_Try it_: Using the data below, output the first line and every line after it up to and including the line containing "height: 54px ->", exactly as written and with nothing added.

Stored data

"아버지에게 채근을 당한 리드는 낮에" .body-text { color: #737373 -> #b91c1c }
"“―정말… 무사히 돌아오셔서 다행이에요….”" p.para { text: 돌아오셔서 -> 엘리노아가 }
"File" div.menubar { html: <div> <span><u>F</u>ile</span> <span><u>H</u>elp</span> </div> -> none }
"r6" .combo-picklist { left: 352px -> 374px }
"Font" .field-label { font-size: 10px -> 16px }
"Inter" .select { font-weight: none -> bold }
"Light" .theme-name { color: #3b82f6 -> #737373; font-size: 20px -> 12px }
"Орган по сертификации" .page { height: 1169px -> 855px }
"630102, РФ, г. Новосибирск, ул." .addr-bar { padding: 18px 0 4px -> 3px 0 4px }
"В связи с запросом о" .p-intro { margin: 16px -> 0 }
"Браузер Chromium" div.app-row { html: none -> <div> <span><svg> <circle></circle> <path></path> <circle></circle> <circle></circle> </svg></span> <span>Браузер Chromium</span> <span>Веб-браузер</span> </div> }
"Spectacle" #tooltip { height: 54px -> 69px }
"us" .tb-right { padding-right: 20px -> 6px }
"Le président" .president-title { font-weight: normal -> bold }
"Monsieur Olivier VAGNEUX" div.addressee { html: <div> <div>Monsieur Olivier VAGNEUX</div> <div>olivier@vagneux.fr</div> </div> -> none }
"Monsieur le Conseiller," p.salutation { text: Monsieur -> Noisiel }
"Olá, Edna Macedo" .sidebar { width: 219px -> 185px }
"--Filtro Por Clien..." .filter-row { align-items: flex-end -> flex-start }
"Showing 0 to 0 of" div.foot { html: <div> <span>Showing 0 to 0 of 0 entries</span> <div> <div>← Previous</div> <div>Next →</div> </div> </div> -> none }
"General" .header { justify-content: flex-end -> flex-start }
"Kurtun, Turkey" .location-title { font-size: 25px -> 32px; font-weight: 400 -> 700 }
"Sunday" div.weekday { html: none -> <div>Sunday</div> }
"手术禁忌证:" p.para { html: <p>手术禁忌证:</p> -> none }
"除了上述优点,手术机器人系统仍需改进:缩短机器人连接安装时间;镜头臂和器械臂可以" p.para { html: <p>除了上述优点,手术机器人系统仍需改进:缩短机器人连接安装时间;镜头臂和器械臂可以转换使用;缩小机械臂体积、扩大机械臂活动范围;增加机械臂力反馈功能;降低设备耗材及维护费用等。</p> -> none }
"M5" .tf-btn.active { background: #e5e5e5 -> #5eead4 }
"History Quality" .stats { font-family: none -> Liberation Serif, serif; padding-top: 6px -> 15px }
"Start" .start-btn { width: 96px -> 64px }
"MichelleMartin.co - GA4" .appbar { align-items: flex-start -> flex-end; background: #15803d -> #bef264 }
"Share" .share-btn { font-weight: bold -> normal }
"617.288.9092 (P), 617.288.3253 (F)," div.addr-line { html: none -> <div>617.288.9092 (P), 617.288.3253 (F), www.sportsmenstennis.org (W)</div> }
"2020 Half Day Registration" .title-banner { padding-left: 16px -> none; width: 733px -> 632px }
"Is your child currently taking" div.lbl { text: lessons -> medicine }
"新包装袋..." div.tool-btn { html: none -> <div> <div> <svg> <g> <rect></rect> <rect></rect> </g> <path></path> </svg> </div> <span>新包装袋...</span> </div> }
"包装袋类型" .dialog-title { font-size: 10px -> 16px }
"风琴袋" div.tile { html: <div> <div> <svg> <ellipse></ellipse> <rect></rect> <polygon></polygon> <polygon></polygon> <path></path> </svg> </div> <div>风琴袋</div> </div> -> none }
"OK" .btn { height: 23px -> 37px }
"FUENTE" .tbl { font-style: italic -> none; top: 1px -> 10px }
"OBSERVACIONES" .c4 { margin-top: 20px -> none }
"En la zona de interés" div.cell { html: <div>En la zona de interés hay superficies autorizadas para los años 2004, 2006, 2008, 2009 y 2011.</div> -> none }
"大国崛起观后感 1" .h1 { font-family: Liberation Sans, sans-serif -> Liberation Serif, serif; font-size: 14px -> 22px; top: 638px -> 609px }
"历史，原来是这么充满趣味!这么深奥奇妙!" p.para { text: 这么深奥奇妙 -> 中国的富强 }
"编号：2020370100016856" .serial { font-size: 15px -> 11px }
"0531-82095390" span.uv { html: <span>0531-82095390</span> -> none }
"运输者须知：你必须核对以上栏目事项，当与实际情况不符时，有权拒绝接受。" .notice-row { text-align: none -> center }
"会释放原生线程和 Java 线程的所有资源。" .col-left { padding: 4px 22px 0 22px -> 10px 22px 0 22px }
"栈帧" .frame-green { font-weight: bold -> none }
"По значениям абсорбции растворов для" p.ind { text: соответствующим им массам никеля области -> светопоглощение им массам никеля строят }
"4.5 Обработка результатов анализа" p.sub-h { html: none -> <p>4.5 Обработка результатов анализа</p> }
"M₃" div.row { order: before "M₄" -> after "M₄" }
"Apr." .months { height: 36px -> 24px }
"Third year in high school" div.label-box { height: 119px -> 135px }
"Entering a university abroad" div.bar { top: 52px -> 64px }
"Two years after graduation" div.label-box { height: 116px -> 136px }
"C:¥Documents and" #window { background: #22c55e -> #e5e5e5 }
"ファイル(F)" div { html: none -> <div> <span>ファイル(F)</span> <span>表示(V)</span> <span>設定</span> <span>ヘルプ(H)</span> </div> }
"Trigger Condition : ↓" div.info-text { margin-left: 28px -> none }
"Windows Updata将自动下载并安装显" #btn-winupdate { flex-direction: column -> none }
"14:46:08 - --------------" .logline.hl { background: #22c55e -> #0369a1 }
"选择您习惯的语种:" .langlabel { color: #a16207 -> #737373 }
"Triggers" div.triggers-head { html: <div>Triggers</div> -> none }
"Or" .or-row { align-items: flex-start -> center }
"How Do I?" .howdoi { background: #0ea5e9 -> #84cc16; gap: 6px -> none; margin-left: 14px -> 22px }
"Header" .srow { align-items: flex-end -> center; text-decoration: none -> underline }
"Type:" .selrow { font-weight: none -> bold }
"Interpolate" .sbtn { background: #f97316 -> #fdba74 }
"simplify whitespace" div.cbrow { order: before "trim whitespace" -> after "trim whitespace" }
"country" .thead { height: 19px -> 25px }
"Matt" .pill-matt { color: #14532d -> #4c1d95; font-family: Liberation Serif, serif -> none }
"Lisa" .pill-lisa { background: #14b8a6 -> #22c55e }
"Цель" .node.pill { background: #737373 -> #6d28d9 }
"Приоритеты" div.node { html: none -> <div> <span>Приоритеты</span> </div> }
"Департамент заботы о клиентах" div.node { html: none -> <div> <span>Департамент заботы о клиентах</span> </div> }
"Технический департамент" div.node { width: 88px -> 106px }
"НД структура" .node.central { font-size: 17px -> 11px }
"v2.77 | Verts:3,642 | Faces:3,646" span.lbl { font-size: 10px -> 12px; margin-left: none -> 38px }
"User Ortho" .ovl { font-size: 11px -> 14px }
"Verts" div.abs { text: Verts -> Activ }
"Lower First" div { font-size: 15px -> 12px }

_Exercise result_:
"아버지에게 채근을 당한 리드는 낮에" .body-text { color: #737373 -> #b91c1c }
"“―정말… 무사히 돌아오셔서 다행이에요….”" p.para { text: 돌아오셔서 -> 엘리노아가 }
"File" div.menubar { html: <div> <span><u>F</u>ile</span> <span><u>H</u>elp</span> </div> -> none }
"r6" .combo-picklist { left: 352px -> 374px }
"Font" .field-label { font-size: 10px -> 16px }
"Inter" .select { font-weight: none -> bold }
"Light" .theme-name { color: #3b82f6 -> #737373; font-size: 20px -> 12px }
"Орган по сертификации" .page { height: 1169px -> 855px }
"630102, РФ, г. Новосибирск, ул." .addr-bar { padding: 18px 0 4px -> 3px 0 4px }
"В связи с запросом о" .p-intro { margin: 16px -> 0 }
"Браузер Chromium" div.app-row { html: none -> <div> <span><svg> <circle></circle> <path></path> <circle></circle> <circle></circle> </svg></span> <span>Браузер Chromium</span> <span>Веб-браузер</span> </div> }
"Spectacle" #tooltip { height: 54px -> 69px }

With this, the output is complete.